:: Records provided
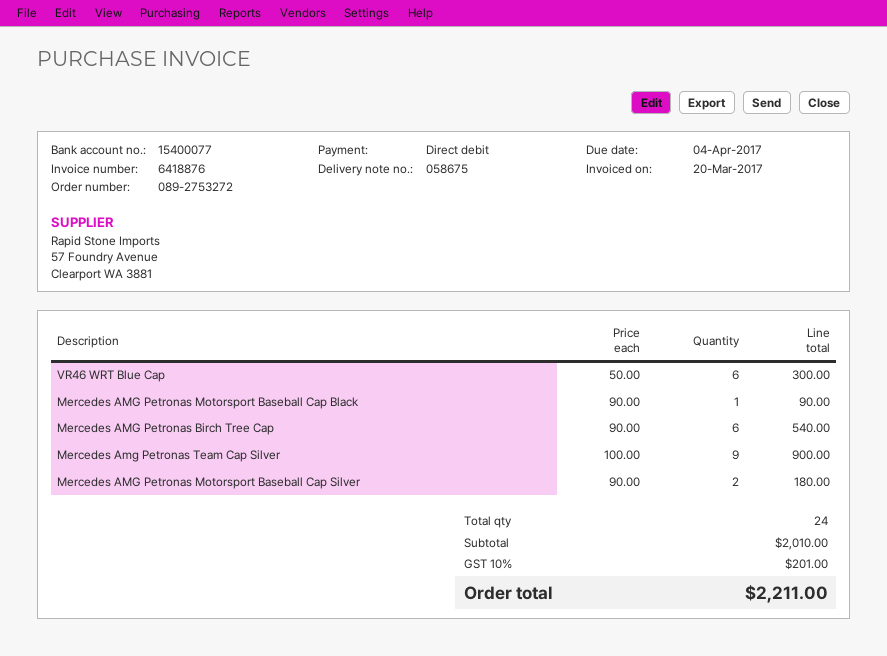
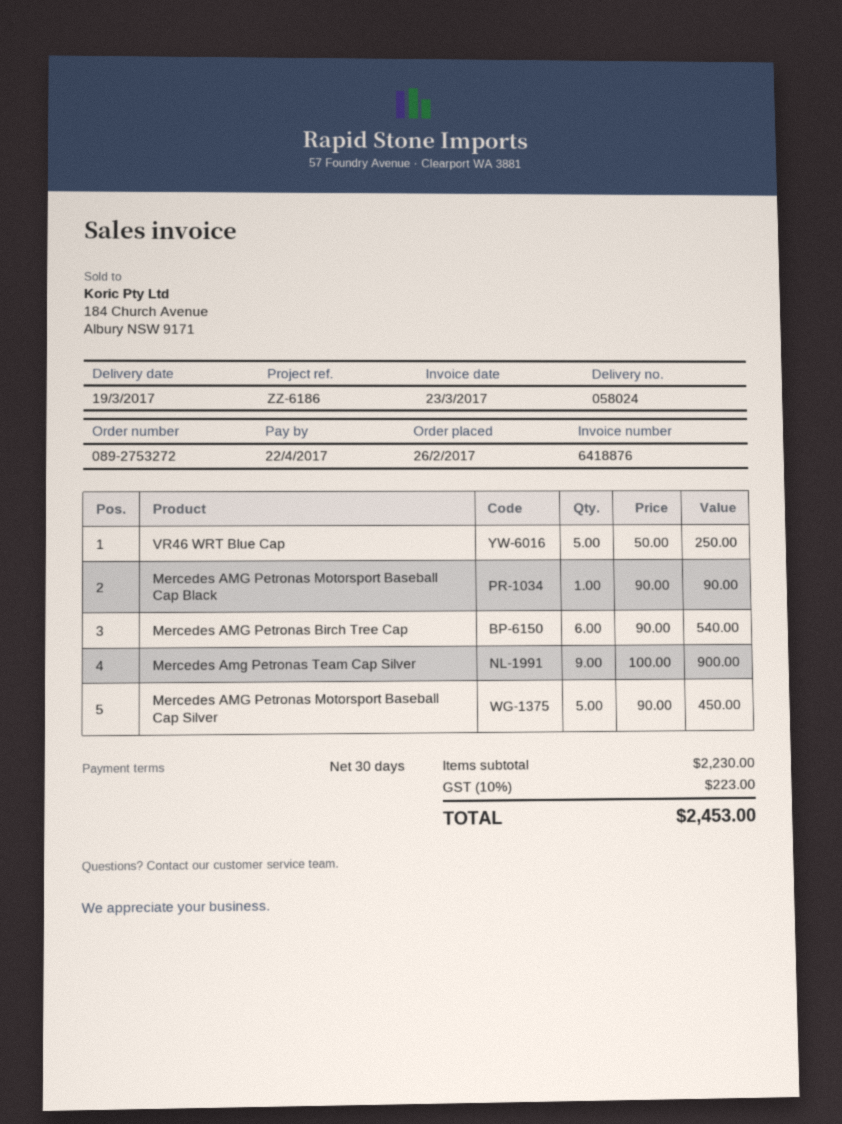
delivery note number: 058675 -> 058024
invoice date: 2017-03-20 -> 2017-03-23
due date: 2017-04-04 -> 2017-04-22
VR46 WRT Blue Cap: 6 x 50.00 = 300.00 -> 5 x 50.00 = 250.00
Mercedes AMG Petronas Motorsport Baseball Cap Silver: 2 x 90.00 = 180.00 -> 5 x 90.00 = 450.00
subtotal: 2010.00 -> 2230.00
tax: 10% = 201.00 -> 10% = 223.00
total: 2211.00 -> 2453.00

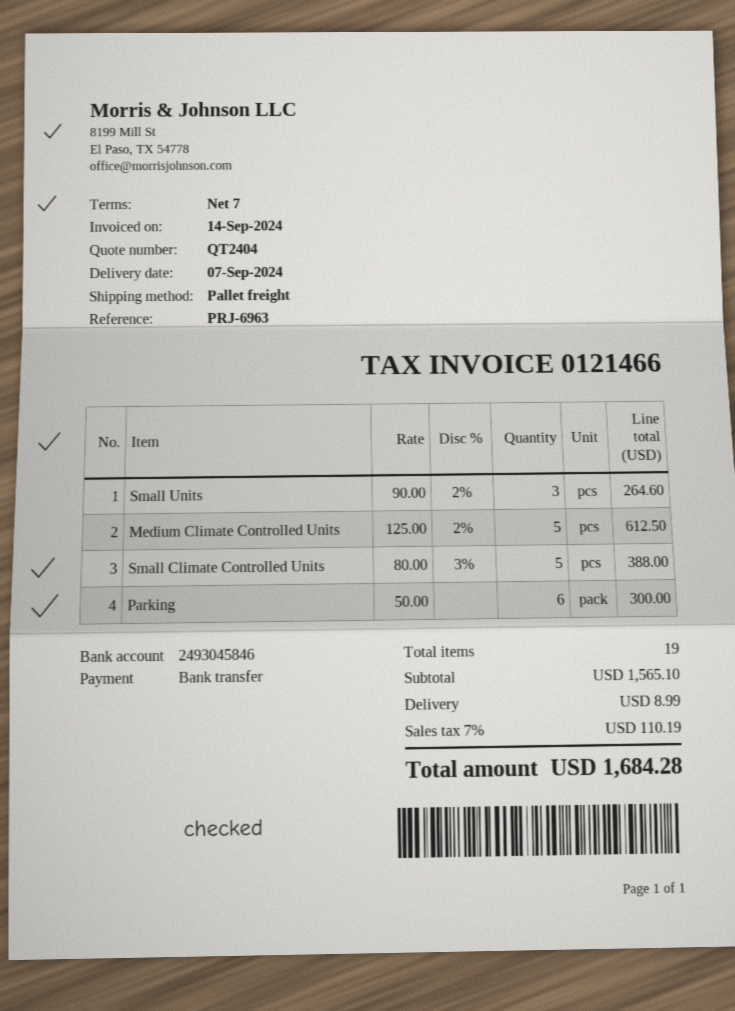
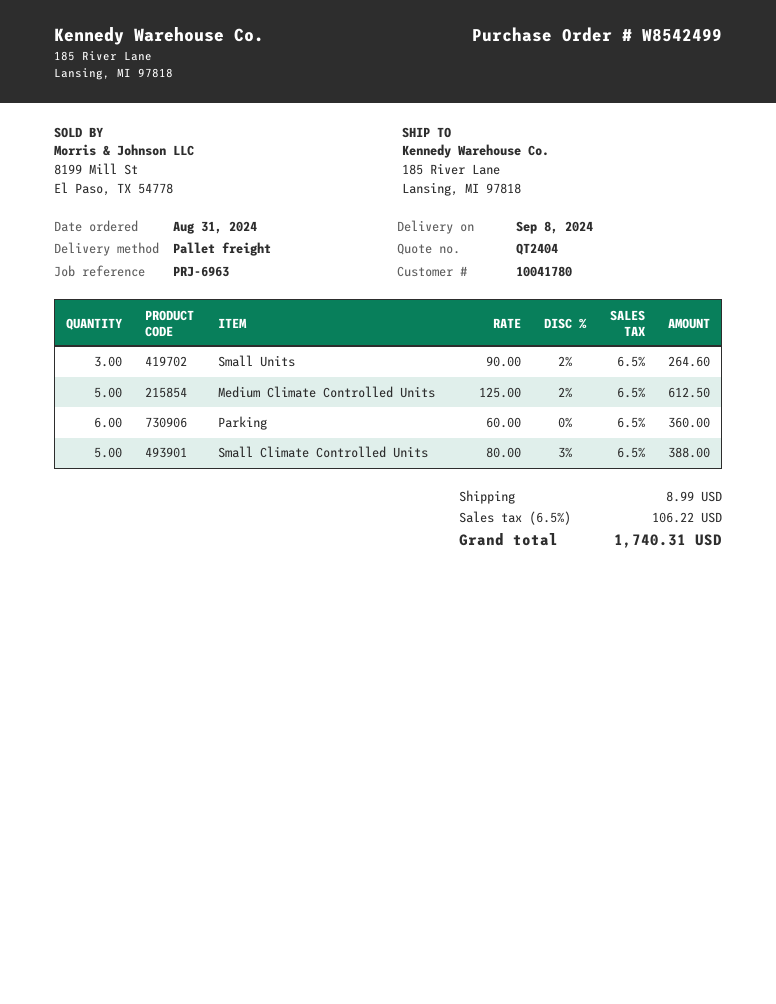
delivery date: 2024-09-07 -> 2024-09-08
Parking: 6 x 50.00 = 300.00 -> 6 x 60.00 = 360.00
tax: 7% = 110.19 -> 6.5% = 106.22
total: 1684.28 -> 1740.31

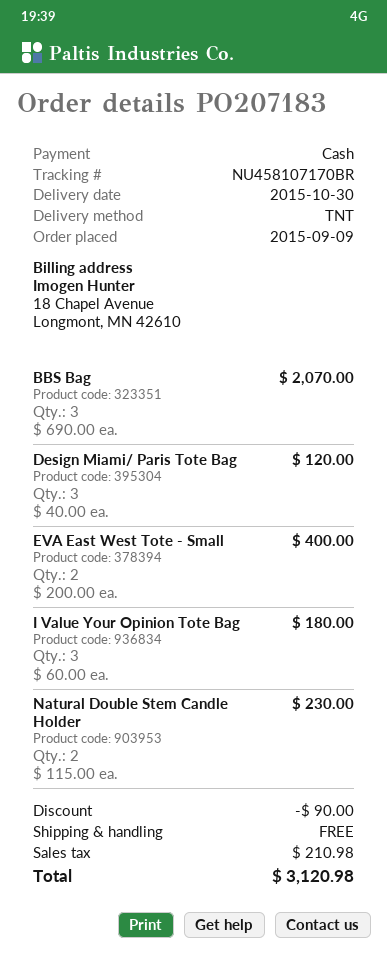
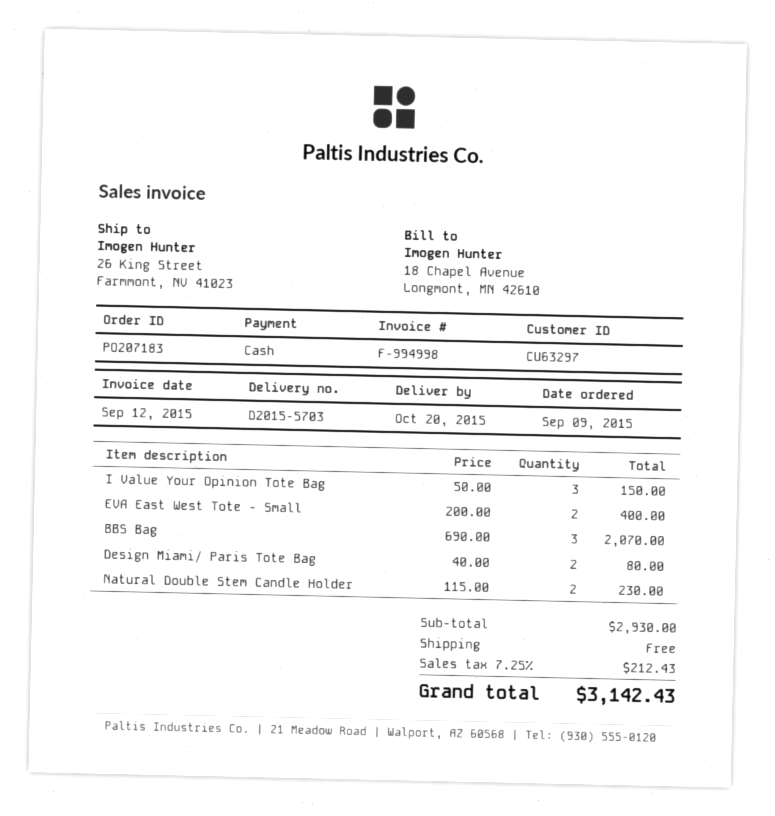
delivery date: 2015-10-30 -> 2015-10-20
Design Miami/ Paris Tote Bag: 3 x 40.00 = 120.00 -> 2 x 40.00 = 80.00
I Value Your Opinion Tote Bag: 3 x 60.00 = 180.00 -> 3 x 50.00 = 150.00
discount: 90.00 -> none
tax: 210.98 -> 212.43
total: 3120.98 -> 3142.43

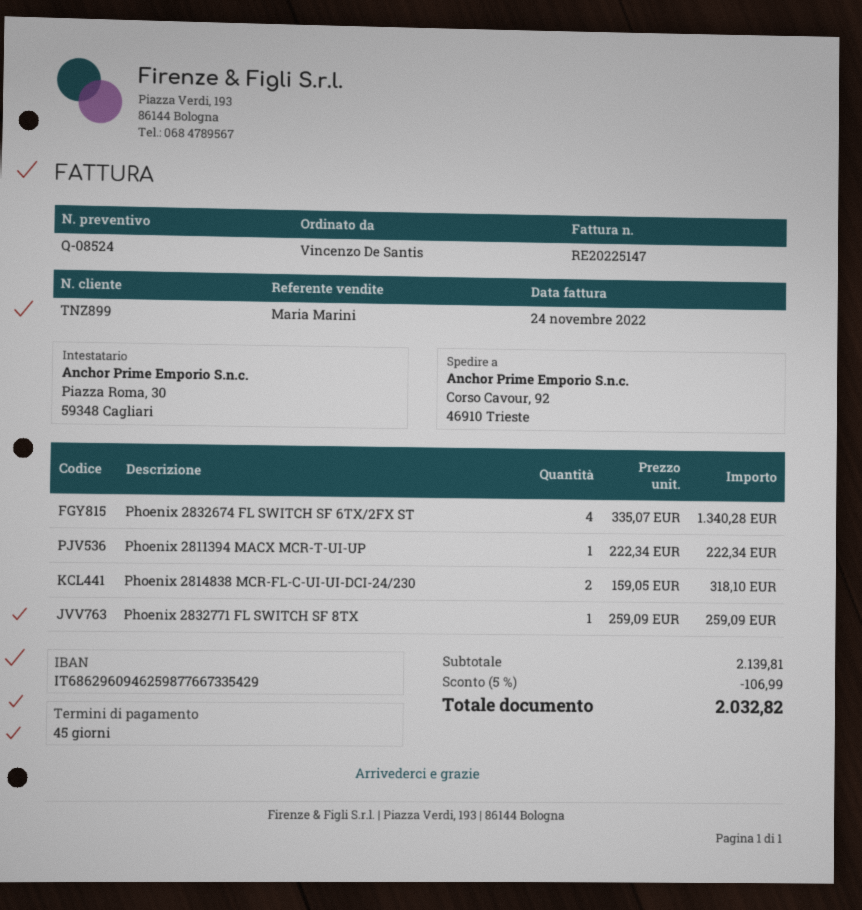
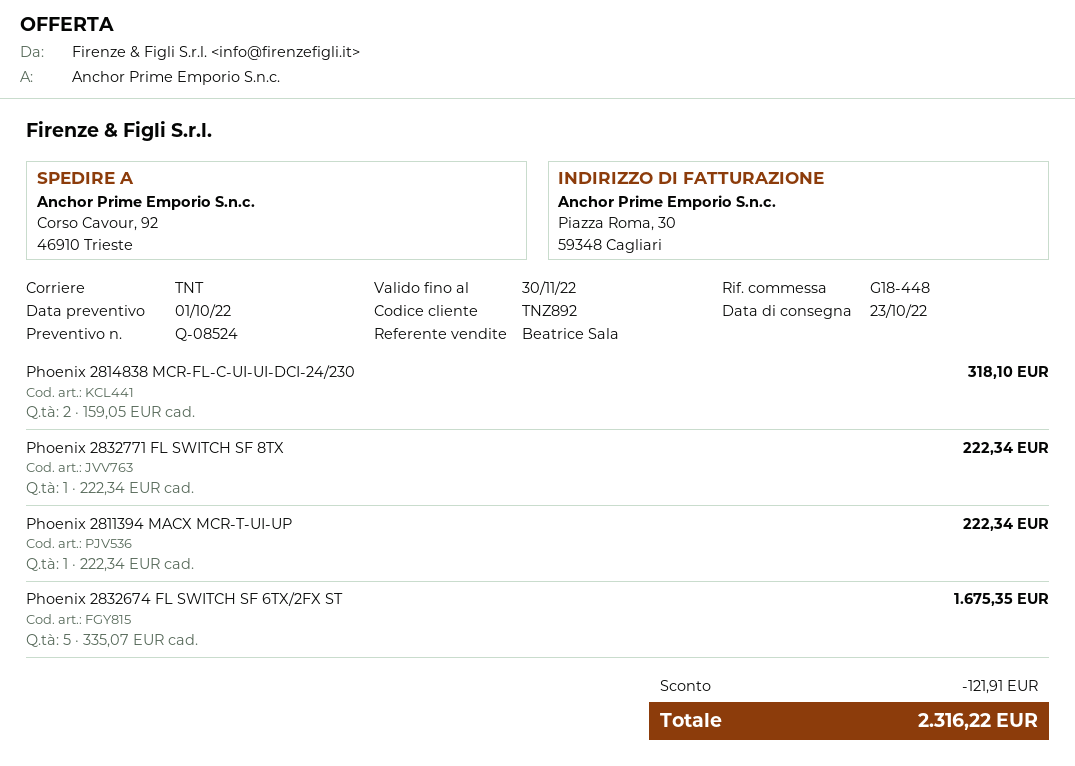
customer number: TNZ899 -> TNZ892
sales rep: Maria Marini -> Beatrice Sala
Phoenix 2832674 FL SWITCH SF 6TX/2FX ST: 4 x 335.07 = 1340.28 -> 5 x 335.07 = 1675.35
Phoenix 2832771 FL SWITCH SF 8TX: 1 x 259.09 = 259.09 -> 1 x 222.34 = 222.34
discount: 106.99 -> 121.91
total: 2032.82 -> 2316.22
::::
#### Aim of the exercise:
Look through the data and gather every line with the string "delivery" in it.

#### Output of the exercise:
delivery note number: 058675 -> 058024
delivery date: 2024-09-07 -> 2024-09-08
delivery date: 2015-10-30 -> 2015-10-20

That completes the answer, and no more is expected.